Low-frequency quasi-periodic oscillations spectra and Lense-Thirring precession

We show that the low-frequency quasi-periodic oscillations (QPOs) seen in the power-density spectra of black hole binaries (and neutron stars) can be explained by the Lense-Thirring precession. This has been proposed many times in the past, and simple, single-radius models can qualitatively match the observed increase in QPO frequency by decreasing a characteristic radius, as predicted by the truncated disc models. However, this also predicts that the frequency is strongly dependent on spin, and gives a maximum frequency at the last stable orbit which is generally much higher than the remarkably constant maximum frequency at similar to 10 Hz observed in all black hole binaries. The key aspect of our model, which makes it match these observations, is the precession of a radially extended region of the hot inner flow.
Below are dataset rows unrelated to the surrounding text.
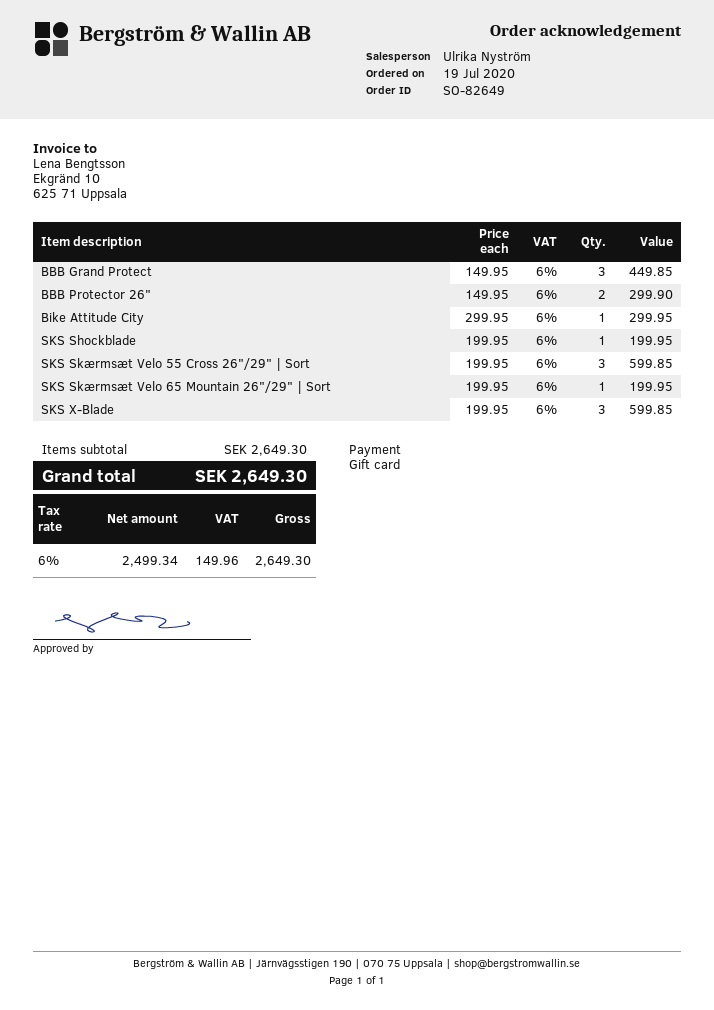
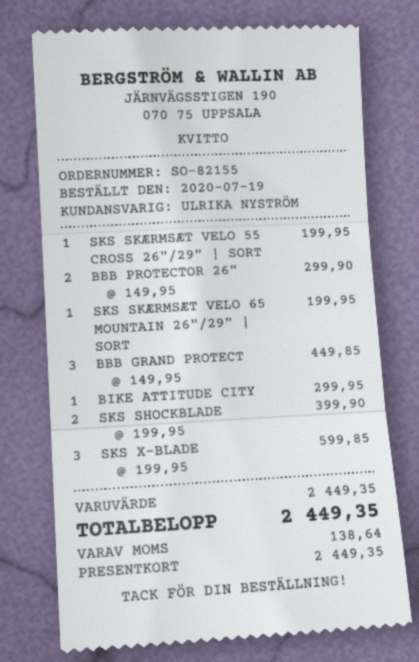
order number: SO-82649 -> SO-82155
SKS Shockblade: 1 x 199.95 = 199.95 -> 2 x 199.95 = 399.90
SKS Skærmsæt Velo 55 Cross 26"/29" | Sort: 3 x 199.95 = 599.85 -> 1 x 199.95 = 199.95
subtotal: 2649.30 -> 2449.35
tax: 149.96 -> 138.64
total: 2649.30 -> 2449.35

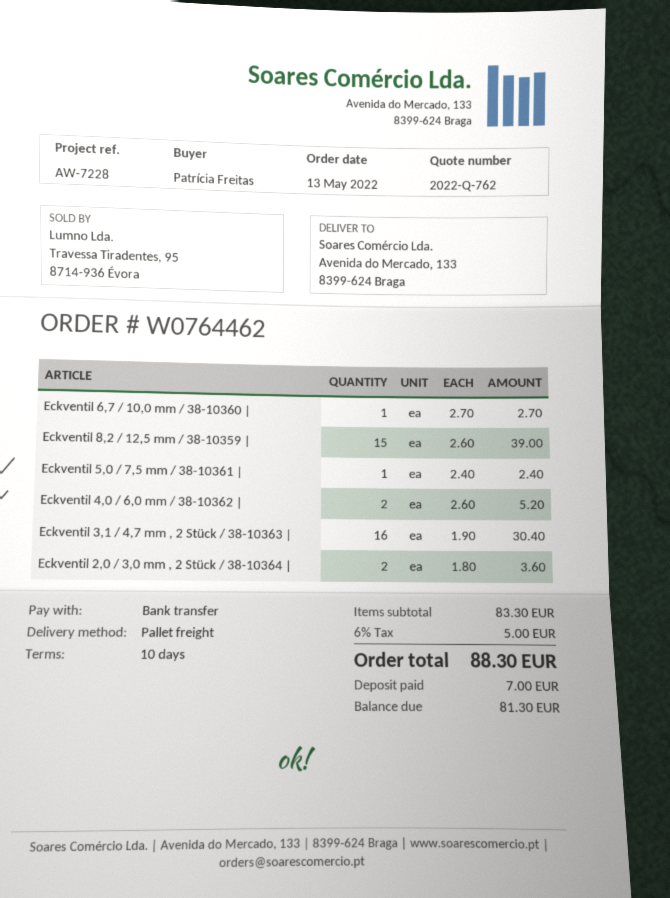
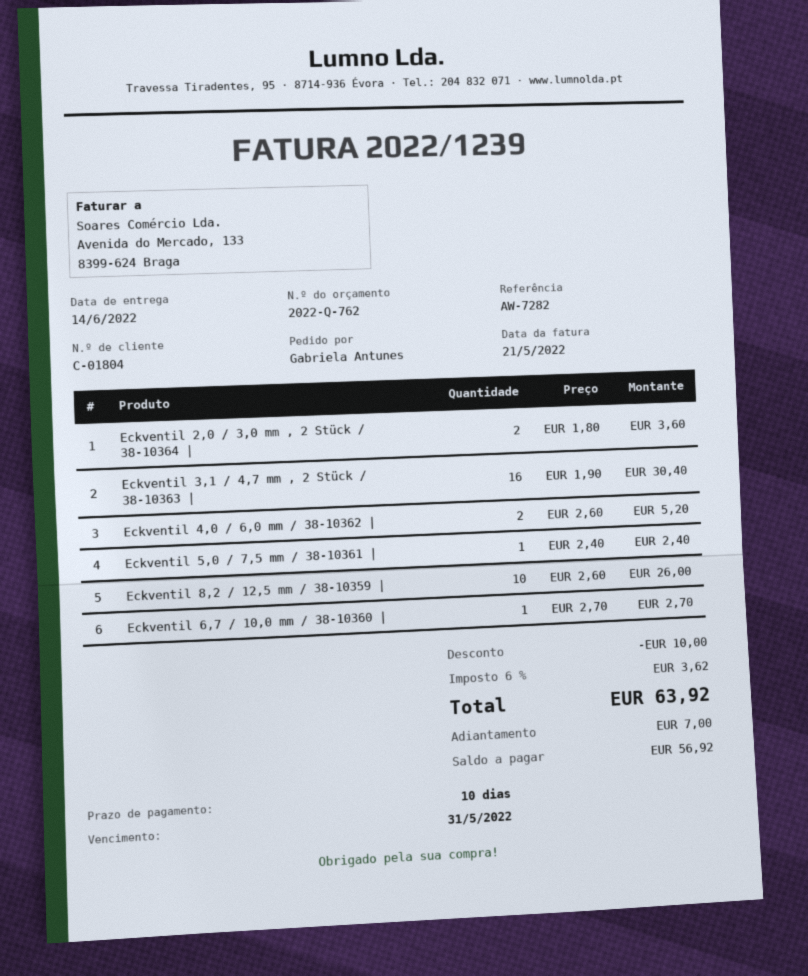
reference: AW-7228 -> AW-7282
ordered by: Patrícia Freitas -> Gabriela Antunes
Eckventil 8,2 / 12,5 mm / 38-10359 |: 15 x 2.60 = 39.00 -> 10 x 2.60 = 26.00
discount: none -> 10.00
tax: 6% = 5.00 -> 6% = 3.62
total: 88.30 -> 63.92
balance: 81.30 -> 56.92

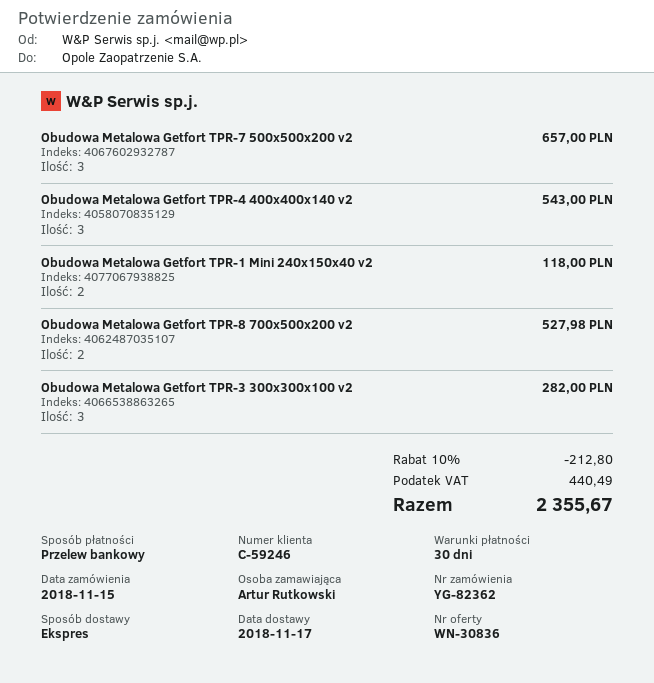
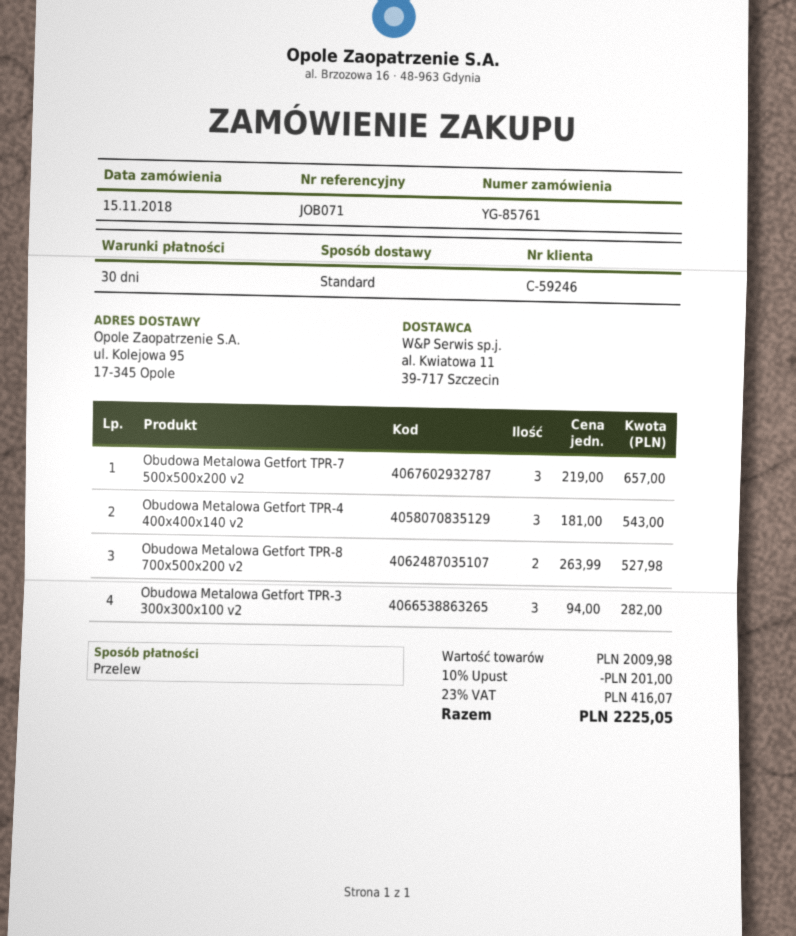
order number: YG-82362 -> YG-85761
shipping method: express -> standard
Obudowa Metalowa Getfort TPR-1 Mini 240x150x40 v2: 2 for 118.00 -> none
discount: 10% = 212.80 -> 10% = 201.00
tax: 440.49 -> 416.07
total: 2355.67 -> 2225.05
The outer radius is set by the truncation radius of the disc as above, but the inner radius lies well outside of the last stable orbit at the point where numerical simulations show that the density drops off sharply for a misaligned flow. Physically motivated analytic estimates for this inner radius show that it increases with a(*), decreasing the expected frequency in a way which almost completely cancels the expected increase with spin, and ties the maximum predicted frequency to around 10 Hz for all a(*). This is the first QPO model which explains both frequencies and spectrum in the context of a well-established geometry for the accretion flow.